みんながお腹を空かせてもいけないから、なにか適当な食材を買いに行こう。
適当に買い物をしつつ、家に電話を入れておく。
ちゃんと説明しておけば大丈夫。
詳しいことが分かれば、また連絡すると伝えておいた。
まぁ、母は相変わらず了承してくれたんだけどさ。
スーパーのビニール袋片手に部屋に戻る。
リビングにはリニスしかおらず、話を聞くとフェイトとアルフは泣きつかれて寝てしまったとの事。
まぁ、いなくなった家族が帰ってきたんだもんだ。
いっぱい泣いたんだろうね。
「タロー。フェイトからプレシアが居る場所、時の庭園の座標を聞いておきました」
「うん」
「フェイトは報告のため明日戻るそうなので、今のうちに私達で行っておこうと思うのですが……」
「良いよ。
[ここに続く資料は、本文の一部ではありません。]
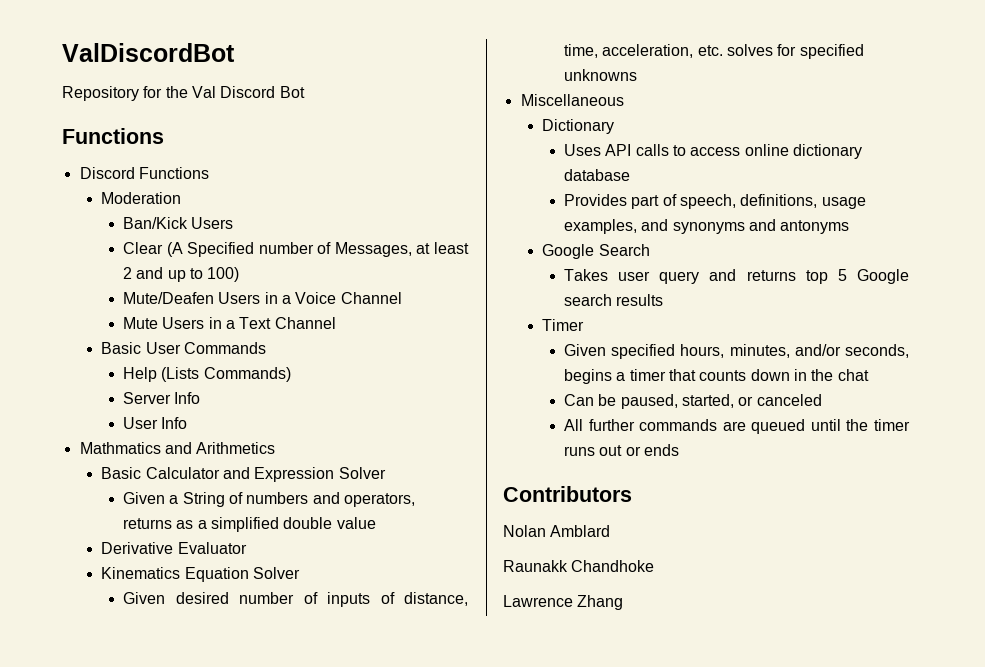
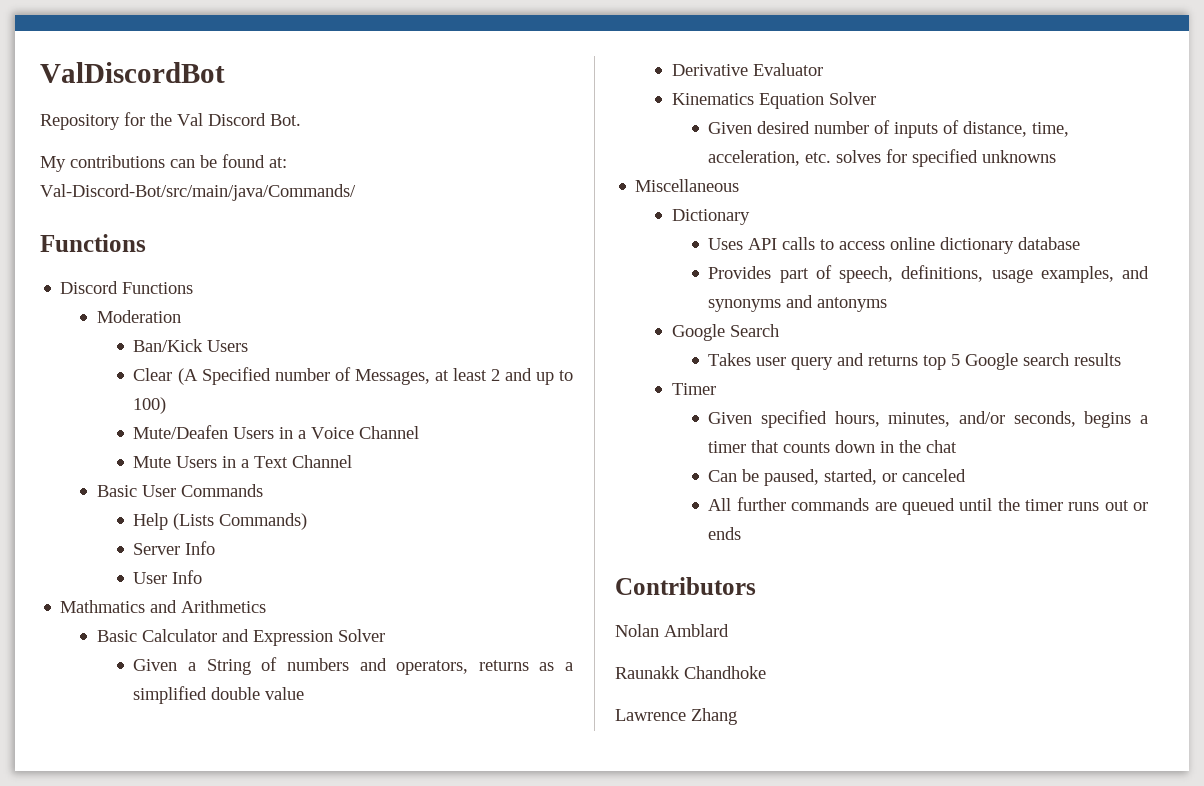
- Repository for the Val Discord Bot
+ Repository for the Val Discord Bot.
+ My contributions can be found at: Val-Discord-Bot/src/main/java/Commands/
でも、途中で2人が目を覚ましてリニスが居なかったら、また泣くんじゃないかなーと」
「大丈夫です。熟睡できる魔法をかけてありますので、朝までぐっすり寝てくれますよ」
「便利な魔法だな」
「はい、子育ての時などに役立ちます。ただ、自分から寝てくれないと効果がないんですけどね」
「そっか……。いい夢見れると良いな」
「睡眠持続と、それによる精神の回復魔法ですから、リラックスして良い夢は見れるはずですよ」
フェイトとアルフに毛布をかけ直し、朝食としてカレーを用意しておく。
両親にメールで詳細を伝えておいた。
最悪、学校は休まないといけないしね。
バルディッシュは自己治療中なので、早く治るように撫でくり回しておいた。
また後でゆっくり話をしようというメモ紙を残し、いざ時の庭園へ!
リニスが座標などを唱え、僕と一緒に転送魔法を唱える。
「開け誘いの扉、時の庭園。プレシア・テスタロッサの元へ」
そして僕たちは時の庭園へ転移した……。